## The problem
In the data below, find the line with "nov-20: 1.55 -> 1.05" and the line with "2020-12-09 09:39: 0 -> 2", then restate both and every line between them exactly, minus the pictures.

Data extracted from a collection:
+--
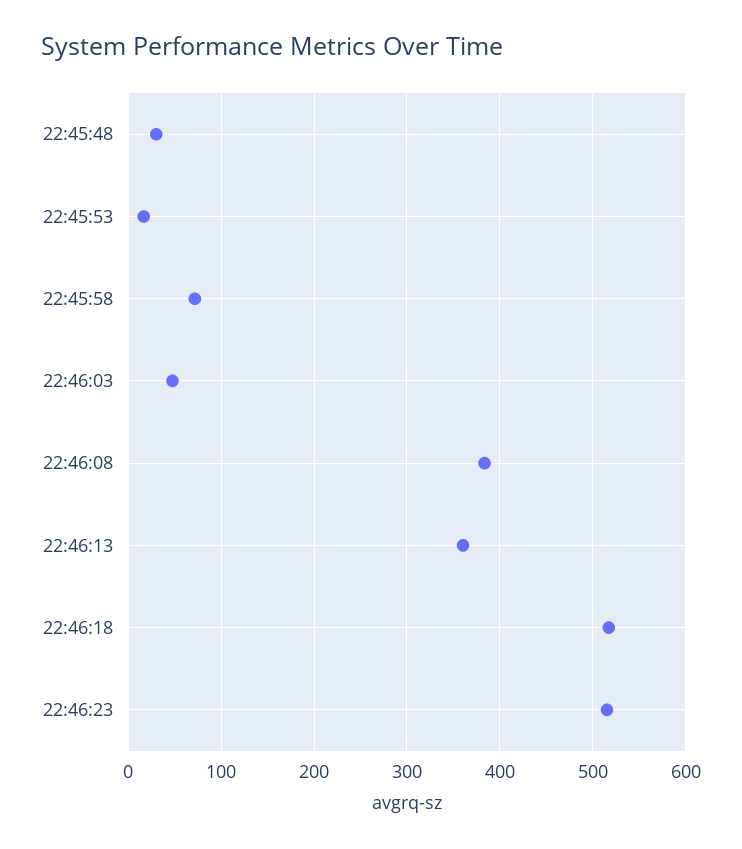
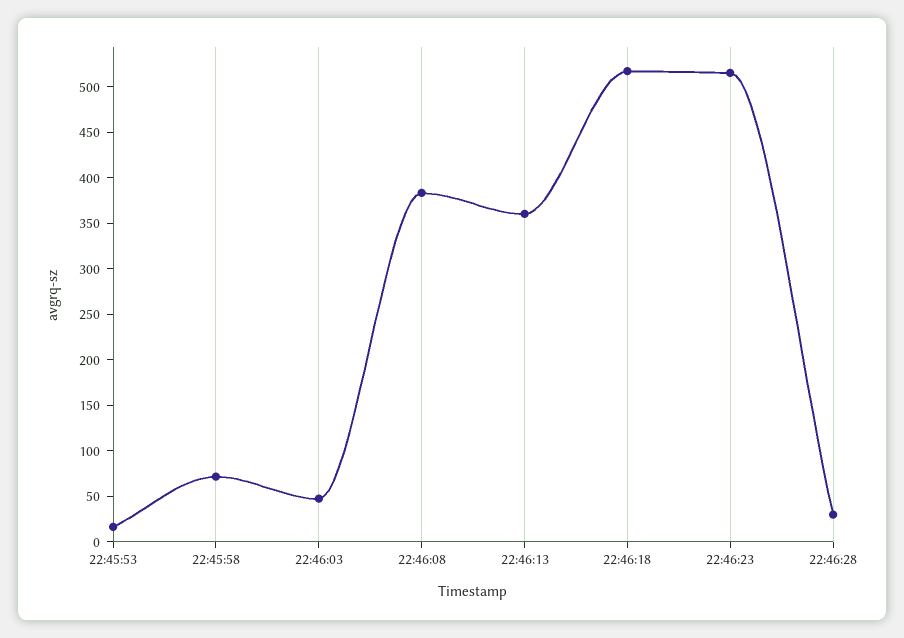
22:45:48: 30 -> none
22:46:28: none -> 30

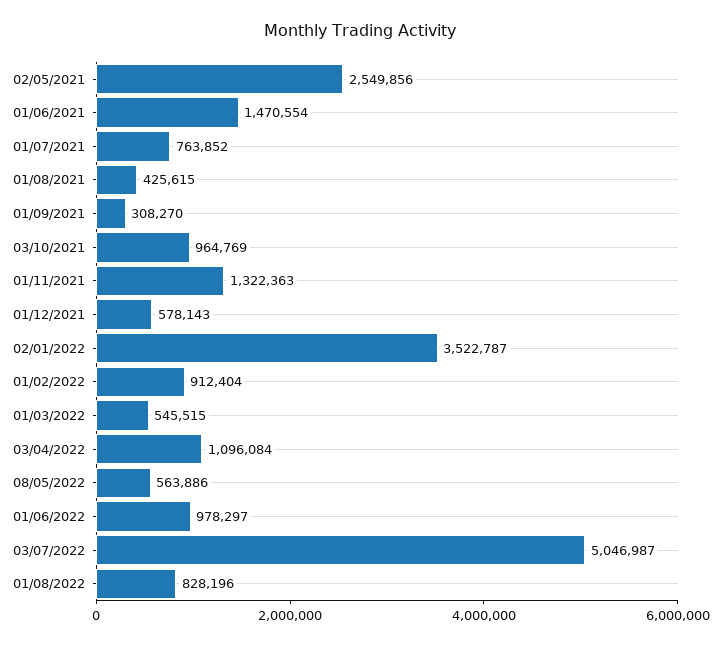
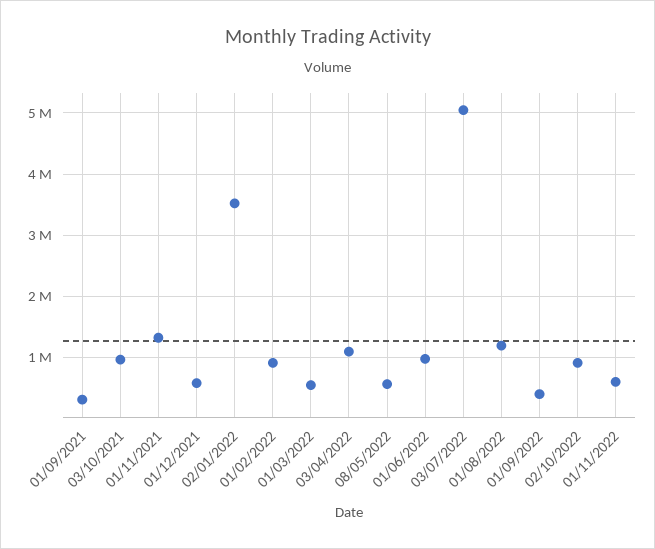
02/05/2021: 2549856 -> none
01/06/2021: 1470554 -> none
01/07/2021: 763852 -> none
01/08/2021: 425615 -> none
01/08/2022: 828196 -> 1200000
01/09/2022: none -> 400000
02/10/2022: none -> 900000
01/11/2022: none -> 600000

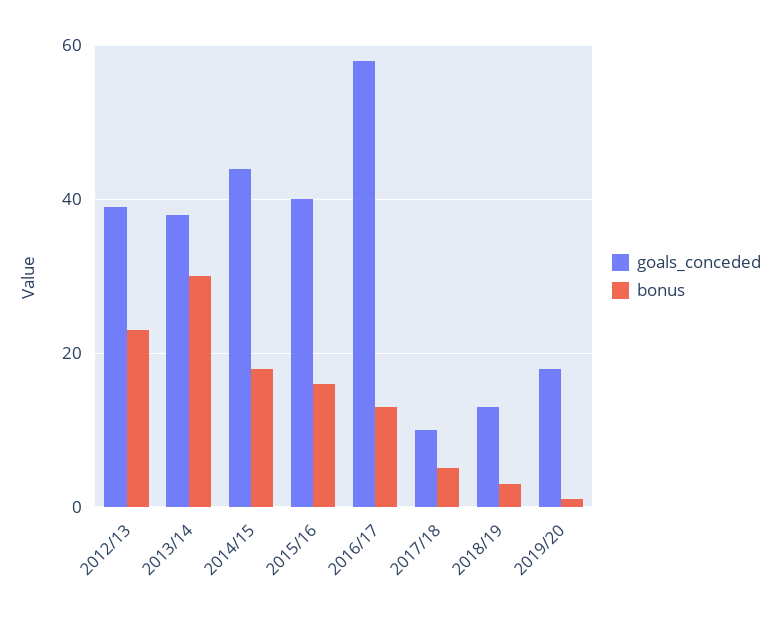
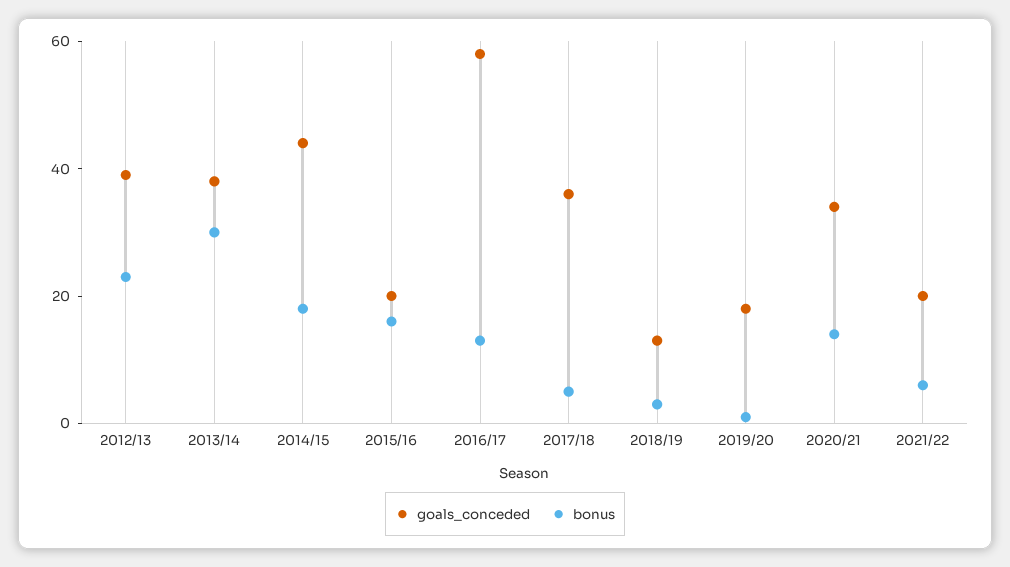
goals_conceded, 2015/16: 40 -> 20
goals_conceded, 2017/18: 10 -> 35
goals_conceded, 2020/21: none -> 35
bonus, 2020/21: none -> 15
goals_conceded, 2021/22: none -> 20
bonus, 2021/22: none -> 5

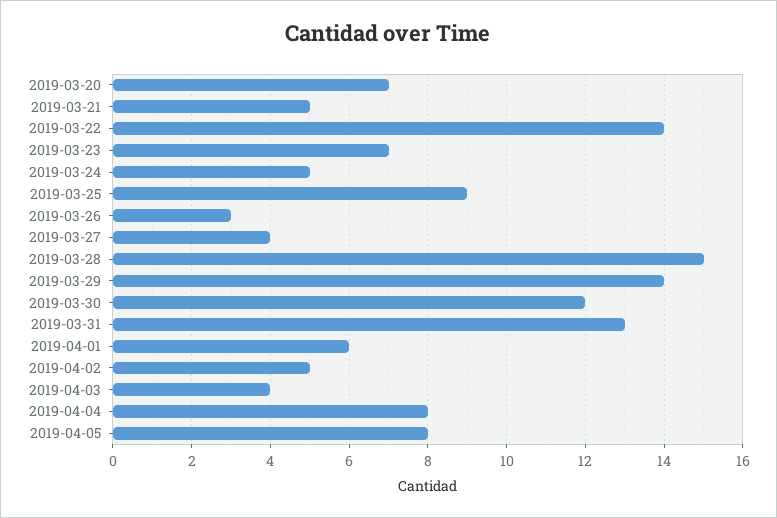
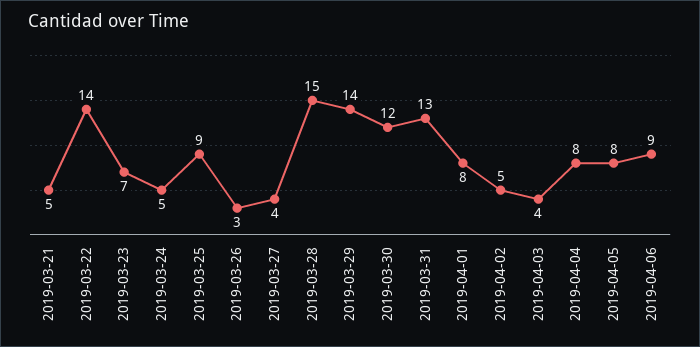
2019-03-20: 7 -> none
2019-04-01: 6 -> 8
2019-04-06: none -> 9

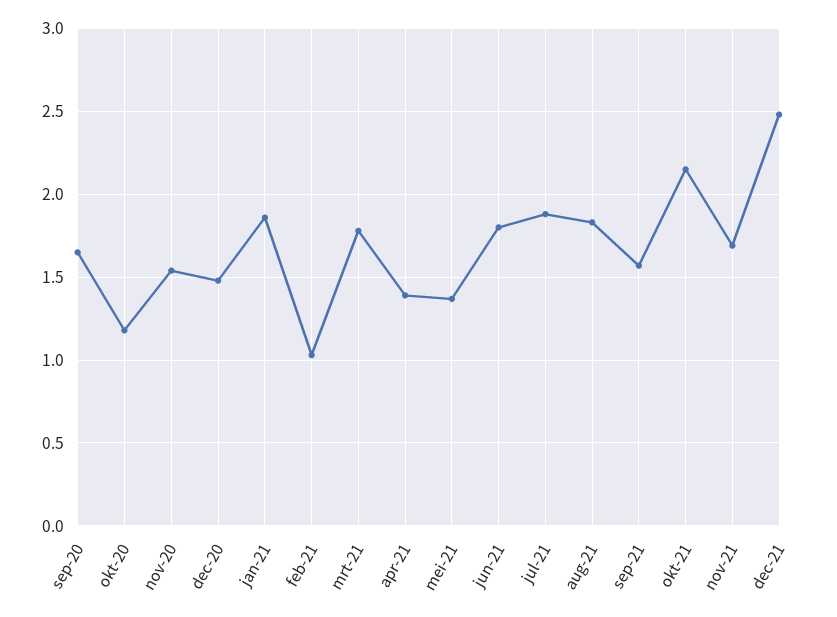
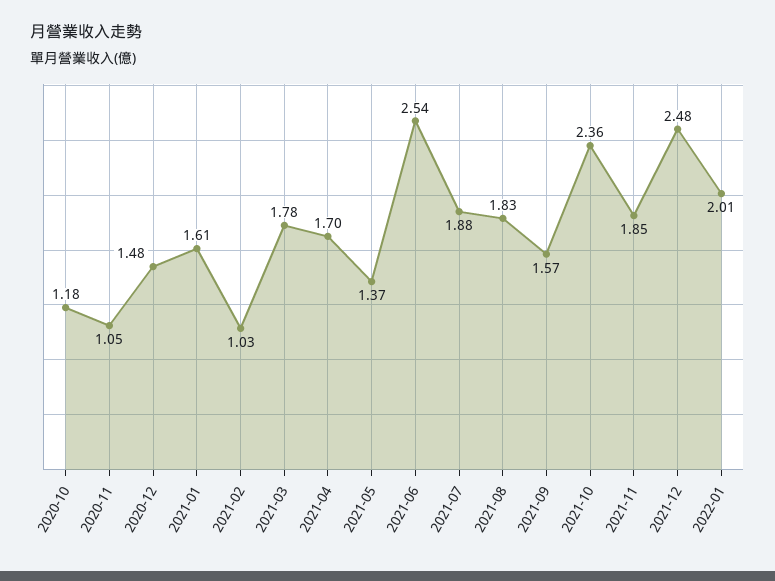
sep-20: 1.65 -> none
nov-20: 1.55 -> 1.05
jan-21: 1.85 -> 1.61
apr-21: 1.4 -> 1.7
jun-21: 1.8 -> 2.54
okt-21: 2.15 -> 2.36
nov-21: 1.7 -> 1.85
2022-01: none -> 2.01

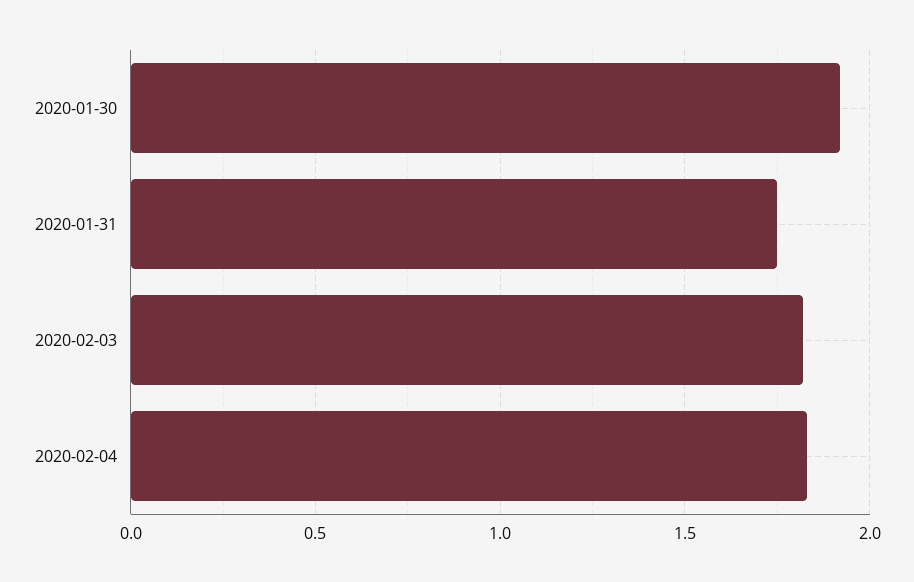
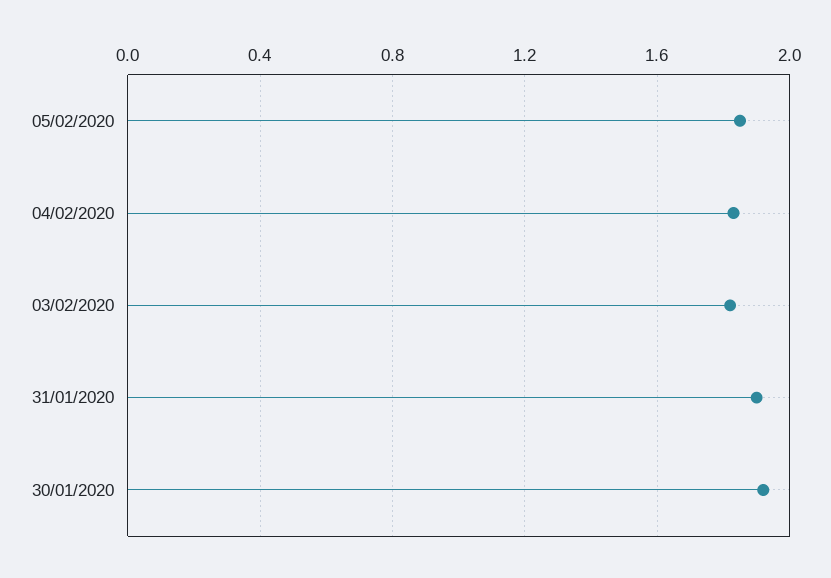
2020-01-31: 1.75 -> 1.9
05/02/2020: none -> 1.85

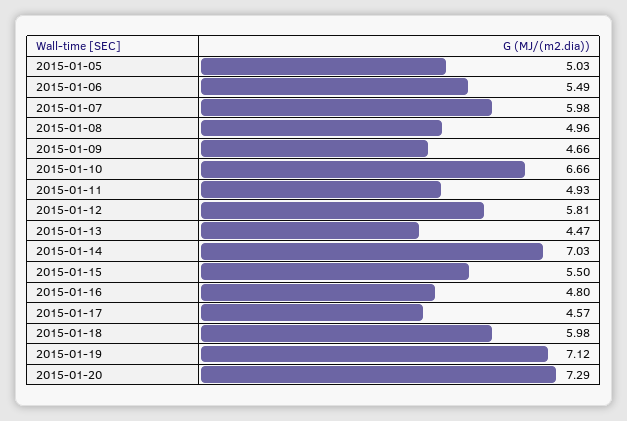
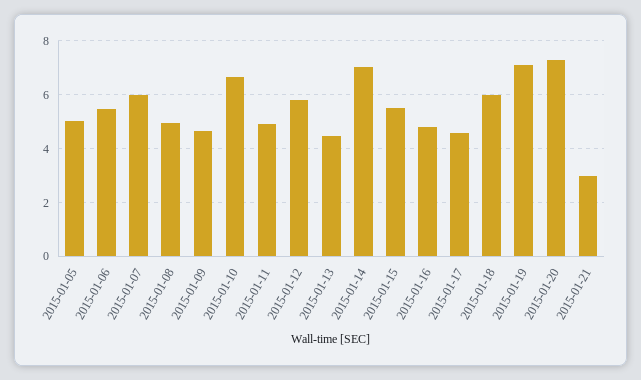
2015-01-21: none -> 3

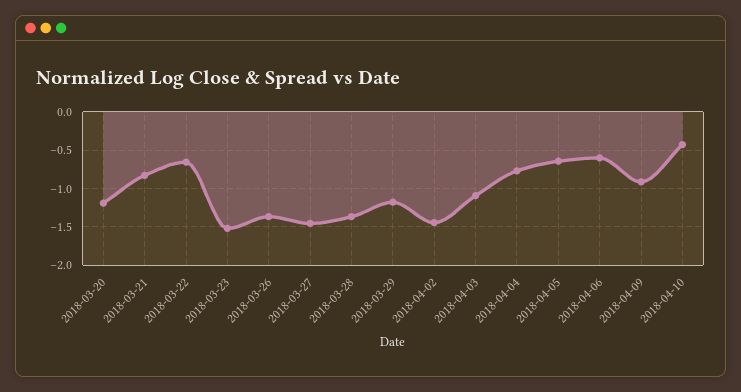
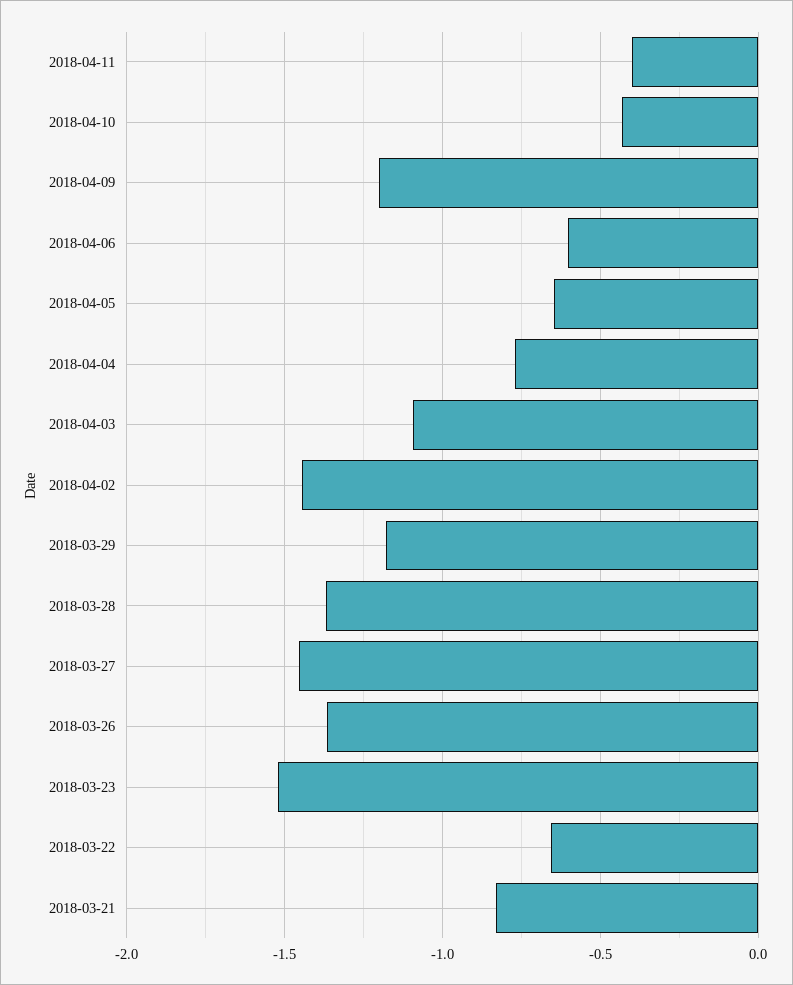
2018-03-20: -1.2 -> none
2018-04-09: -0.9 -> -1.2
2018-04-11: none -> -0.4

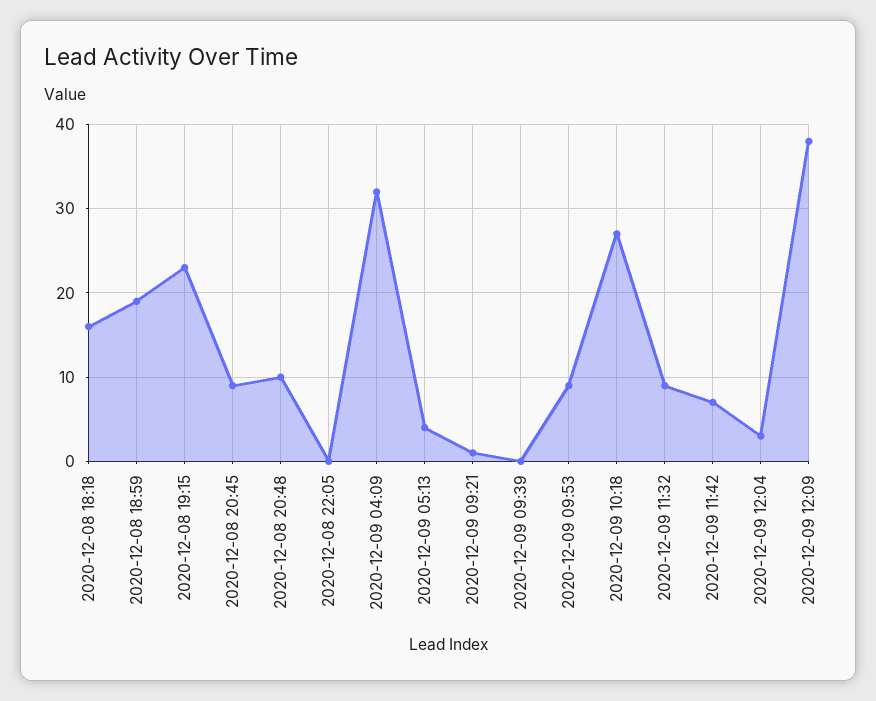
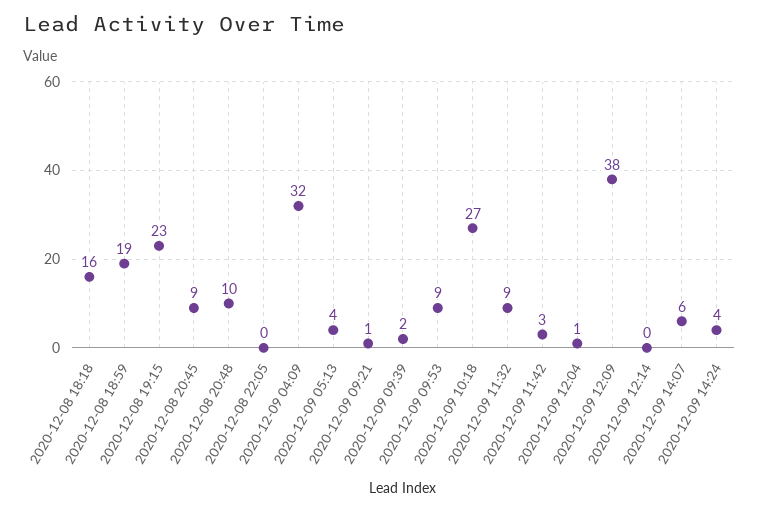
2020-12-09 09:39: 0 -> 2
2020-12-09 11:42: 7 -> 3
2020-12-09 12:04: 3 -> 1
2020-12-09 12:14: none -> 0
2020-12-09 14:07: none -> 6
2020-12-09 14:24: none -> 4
+--
## Answer to this exercise
nov-20: 1.55 -> 1.05
jan-21: 1.85 -> 1.61
apr-21: 1.4 -> 1.7
jun-21: 1.8 -> 2.54
okt-21: 2.15 -> 2.36
nov-21: 1.7 -> 1.85
2022-01: none -> 2.01

2020-01-31: 1.75 -> 1.9
05/02/2020: none -> 1.85

2015-01-21: none -> 3

2018-03-20: -1.2 -> none
2018-04-09: -0.9 -> -1.2
2018-04-11: none -> -0.4

2020-12-09 09:39: 0 -> 2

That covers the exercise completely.